* **PROBLEM DESCRIPTION**: Each line holding the word "that" must appear in the answer, copied from the entries.

* **RECORDS TO PROCESS**:
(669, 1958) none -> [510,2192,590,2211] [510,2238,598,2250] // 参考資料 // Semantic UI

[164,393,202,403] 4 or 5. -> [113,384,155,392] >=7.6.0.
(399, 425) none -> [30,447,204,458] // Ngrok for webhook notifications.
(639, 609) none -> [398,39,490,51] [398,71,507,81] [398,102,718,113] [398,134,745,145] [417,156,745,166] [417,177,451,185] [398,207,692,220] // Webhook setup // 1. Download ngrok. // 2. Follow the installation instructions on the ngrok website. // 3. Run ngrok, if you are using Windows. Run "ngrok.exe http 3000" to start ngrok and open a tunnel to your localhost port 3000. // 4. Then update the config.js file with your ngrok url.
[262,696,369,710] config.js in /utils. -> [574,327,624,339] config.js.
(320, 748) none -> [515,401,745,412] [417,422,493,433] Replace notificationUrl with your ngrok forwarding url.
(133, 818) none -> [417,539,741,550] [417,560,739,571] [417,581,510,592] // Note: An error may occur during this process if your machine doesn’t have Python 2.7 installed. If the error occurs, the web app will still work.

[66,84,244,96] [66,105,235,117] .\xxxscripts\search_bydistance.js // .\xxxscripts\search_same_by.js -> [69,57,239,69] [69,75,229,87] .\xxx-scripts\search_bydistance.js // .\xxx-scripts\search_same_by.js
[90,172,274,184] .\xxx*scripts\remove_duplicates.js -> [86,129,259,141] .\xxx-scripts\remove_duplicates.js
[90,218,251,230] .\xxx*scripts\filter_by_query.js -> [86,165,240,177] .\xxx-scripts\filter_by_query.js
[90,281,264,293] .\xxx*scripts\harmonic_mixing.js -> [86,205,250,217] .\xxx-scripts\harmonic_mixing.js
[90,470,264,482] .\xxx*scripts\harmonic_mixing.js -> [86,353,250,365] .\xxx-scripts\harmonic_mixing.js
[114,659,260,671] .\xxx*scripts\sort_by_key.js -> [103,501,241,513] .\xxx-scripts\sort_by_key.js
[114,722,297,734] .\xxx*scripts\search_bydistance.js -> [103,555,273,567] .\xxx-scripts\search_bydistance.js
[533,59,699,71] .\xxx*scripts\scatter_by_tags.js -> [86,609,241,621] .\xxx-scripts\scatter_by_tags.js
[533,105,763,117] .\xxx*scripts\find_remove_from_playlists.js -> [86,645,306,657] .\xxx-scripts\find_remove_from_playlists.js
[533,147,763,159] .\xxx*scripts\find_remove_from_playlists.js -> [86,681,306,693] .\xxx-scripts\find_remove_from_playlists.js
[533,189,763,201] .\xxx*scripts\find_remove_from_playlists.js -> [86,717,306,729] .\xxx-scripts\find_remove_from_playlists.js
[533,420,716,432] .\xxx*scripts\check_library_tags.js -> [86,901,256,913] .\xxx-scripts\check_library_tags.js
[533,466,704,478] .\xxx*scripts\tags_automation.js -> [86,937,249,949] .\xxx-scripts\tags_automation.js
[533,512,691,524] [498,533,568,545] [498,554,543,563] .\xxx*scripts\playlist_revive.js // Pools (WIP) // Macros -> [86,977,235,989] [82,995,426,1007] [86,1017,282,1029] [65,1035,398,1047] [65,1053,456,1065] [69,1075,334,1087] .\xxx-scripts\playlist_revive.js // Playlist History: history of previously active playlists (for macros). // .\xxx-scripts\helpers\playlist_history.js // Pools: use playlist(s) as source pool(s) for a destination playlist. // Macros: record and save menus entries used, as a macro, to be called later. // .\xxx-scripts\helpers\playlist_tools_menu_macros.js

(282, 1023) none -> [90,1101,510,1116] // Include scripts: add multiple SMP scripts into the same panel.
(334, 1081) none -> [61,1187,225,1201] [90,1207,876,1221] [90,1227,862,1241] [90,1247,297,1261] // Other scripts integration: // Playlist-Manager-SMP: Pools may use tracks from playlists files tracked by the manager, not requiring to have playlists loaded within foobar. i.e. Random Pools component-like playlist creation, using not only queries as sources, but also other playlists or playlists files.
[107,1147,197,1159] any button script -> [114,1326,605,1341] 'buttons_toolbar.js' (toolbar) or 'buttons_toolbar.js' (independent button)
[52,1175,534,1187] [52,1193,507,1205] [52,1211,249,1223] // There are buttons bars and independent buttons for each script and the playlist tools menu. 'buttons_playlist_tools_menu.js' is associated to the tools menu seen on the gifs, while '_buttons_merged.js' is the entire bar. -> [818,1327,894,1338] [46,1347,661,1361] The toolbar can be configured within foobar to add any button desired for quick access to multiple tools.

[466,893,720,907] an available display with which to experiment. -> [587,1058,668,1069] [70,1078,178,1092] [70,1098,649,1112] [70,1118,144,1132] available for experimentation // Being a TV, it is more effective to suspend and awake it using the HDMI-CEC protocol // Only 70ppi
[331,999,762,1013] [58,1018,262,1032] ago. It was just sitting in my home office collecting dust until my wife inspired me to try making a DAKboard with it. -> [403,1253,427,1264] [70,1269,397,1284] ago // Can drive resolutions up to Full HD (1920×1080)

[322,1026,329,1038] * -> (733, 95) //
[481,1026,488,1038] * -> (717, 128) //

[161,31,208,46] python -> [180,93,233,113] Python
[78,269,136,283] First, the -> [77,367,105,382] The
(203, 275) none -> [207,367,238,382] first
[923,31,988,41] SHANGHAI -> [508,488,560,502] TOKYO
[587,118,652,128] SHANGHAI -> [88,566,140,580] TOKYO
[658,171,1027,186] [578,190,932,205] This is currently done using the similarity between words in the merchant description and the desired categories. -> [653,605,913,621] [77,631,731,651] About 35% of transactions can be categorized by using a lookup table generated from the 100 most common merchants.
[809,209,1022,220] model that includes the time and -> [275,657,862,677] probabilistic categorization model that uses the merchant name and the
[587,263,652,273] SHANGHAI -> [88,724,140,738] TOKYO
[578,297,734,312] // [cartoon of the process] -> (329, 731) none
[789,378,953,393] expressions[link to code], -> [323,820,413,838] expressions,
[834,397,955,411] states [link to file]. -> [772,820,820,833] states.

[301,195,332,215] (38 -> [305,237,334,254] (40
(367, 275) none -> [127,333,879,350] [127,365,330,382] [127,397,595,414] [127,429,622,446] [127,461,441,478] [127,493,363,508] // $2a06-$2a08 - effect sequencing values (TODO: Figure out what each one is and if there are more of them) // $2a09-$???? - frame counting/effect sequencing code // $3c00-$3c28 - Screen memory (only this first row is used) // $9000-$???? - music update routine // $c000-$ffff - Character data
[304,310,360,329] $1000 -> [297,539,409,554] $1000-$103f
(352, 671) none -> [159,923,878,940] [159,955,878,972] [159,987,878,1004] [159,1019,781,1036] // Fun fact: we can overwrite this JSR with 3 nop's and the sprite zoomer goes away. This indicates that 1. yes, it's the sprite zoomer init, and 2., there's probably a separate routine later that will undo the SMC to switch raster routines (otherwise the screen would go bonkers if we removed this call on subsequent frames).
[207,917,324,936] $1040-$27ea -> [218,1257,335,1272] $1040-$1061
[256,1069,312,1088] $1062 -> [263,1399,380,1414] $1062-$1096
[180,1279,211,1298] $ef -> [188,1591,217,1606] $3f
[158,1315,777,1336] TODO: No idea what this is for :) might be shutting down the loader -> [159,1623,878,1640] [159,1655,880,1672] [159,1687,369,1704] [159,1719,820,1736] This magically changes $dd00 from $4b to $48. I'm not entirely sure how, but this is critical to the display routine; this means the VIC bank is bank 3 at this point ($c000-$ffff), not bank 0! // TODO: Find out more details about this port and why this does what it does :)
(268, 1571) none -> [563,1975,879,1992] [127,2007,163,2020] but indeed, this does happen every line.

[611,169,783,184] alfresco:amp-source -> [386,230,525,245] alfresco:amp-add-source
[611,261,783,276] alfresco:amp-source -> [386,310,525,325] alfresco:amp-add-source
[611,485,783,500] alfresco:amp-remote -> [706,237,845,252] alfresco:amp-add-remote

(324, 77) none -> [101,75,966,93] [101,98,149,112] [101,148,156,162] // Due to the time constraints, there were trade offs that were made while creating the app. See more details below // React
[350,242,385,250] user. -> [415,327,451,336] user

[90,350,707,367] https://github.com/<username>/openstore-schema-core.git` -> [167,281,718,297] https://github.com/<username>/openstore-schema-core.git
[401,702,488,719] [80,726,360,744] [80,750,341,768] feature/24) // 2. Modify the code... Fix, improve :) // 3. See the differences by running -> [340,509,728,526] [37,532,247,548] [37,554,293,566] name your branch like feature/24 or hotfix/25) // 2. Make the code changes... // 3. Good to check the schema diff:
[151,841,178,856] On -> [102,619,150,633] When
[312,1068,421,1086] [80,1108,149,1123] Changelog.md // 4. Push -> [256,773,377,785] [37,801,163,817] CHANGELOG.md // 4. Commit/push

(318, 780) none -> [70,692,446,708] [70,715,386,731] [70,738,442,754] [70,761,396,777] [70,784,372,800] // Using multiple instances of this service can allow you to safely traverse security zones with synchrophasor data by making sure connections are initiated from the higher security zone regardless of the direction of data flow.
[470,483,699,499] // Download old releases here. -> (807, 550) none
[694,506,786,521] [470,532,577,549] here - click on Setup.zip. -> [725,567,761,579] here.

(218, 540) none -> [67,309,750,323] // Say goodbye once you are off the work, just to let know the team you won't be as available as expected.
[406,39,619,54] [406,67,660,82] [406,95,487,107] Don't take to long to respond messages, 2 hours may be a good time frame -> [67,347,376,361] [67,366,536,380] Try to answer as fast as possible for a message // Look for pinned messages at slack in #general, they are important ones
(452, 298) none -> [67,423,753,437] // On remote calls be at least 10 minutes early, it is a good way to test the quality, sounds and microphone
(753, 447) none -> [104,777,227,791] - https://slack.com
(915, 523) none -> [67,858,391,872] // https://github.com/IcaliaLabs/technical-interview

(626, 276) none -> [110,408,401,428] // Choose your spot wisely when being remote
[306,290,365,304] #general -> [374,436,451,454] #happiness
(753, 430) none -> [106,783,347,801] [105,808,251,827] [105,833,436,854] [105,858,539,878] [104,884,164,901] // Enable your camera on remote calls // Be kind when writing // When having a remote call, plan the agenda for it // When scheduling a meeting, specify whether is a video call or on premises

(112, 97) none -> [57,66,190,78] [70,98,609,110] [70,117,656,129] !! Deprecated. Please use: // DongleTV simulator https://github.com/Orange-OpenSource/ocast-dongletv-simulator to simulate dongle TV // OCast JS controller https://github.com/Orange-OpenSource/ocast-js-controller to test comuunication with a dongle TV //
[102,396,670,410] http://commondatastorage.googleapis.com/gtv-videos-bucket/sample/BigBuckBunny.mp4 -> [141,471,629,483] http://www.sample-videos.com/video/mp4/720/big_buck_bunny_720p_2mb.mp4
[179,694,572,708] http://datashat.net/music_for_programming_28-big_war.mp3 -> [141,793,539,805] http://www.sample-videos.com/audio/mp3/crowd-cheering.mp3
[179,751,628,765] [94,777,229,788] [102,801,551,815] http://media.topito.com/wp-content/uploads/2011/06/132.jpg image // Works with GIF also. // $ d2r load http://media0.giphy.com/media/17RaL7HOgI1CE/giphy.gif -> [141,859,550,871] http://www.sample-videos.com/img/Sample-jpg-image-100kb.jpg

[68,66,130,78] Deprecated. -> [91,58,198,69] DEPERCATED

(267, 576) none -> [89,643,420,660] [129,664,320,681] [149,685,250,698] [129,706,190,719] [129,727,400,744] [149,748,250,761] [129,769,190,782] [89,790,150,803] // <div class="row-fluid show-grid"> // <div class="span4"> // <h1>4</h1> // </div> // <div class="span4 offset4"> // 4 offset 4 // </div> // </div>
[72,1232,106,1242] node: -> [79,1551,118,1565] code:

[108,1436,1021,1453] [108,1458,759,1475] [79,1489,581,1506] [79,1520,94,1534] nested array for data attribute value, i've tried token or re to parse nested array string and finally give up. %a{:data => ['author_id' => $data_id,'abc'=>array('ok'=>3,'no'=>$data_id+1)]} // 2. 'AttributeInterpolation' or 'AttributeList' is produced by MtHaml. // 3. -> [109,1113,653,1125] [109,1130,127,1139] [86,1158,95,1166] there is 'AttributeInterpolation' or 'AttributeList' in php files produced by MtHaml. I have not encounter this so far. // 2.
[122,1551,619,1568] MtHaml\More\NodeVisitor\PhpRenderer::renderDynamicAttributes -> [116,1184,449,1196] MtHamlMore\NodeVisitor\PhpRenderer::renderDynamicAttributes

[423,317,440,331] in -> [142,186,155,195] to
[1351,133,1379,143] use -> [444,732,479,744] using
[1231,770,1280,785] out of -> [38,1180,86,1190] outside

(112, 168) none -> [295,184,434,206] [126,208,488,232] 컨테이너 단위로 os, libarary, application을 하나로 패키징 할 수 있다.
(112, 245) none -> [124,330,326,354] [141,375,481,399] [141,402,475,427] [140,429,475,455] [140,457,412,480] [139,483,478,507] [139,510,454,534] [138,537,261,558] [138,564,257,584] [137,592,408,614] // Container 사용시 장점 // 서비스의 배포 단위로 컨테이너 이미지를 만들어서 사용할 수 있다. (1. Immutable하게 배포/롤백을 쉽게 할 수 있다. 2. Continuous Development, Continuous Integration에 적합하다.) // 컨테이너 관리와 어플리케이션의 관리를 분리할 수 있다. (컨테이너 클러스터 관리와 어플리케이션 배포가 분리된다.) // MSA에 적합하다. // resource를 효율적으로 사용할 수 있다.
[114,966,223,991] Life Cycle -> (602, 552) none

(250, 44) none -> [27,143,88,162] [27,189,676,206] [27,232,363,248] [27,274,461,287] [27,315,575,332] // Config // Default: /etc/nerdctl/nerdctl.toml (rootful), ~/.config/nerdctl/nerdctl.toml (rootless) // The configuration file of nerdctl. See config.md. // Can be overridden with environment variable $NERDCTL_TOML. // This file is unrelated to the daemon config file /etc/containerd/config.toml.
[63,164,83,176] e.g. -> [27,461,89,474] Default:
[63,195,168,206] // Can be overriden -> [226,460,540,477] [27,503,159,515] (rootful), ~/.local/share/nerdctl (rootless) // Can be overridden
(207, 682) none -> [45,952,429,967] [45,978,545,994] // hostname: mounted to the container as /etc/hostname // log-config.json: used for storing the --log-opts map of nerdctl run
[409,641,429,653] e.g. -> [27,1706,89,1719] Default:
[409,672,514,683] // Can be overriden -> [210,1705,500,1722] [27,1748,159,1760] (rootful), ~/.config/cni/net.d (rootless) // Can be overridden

* **TASK RESPONSE**:
[809,209,1022,220] model that includes the time and -> [275,657,862,677] probabilistic categorization model that uses the merchant name and the
(352, 671) none -> [159,923,878,940] [159,955,878,972] [159,987,878,1004] [159,1019,781,1036] // Fun fact: we can overwrite this JSR with 3 nop's and the sprite zoomer goes away. This indicates that 1. yes, it's the sprite zoomer init, and 2., there's probably a separate routine later that will undo the SMC to switch raster routines (otherwise the screen would go bonkers if we removed this call on subsequent frames).
(324, 77) none -> [101,75,966,93] [101,98,149,112] [101,148,156,162] // Due to the time constraints, there were trade offs that were made while creating the app. See more details below // React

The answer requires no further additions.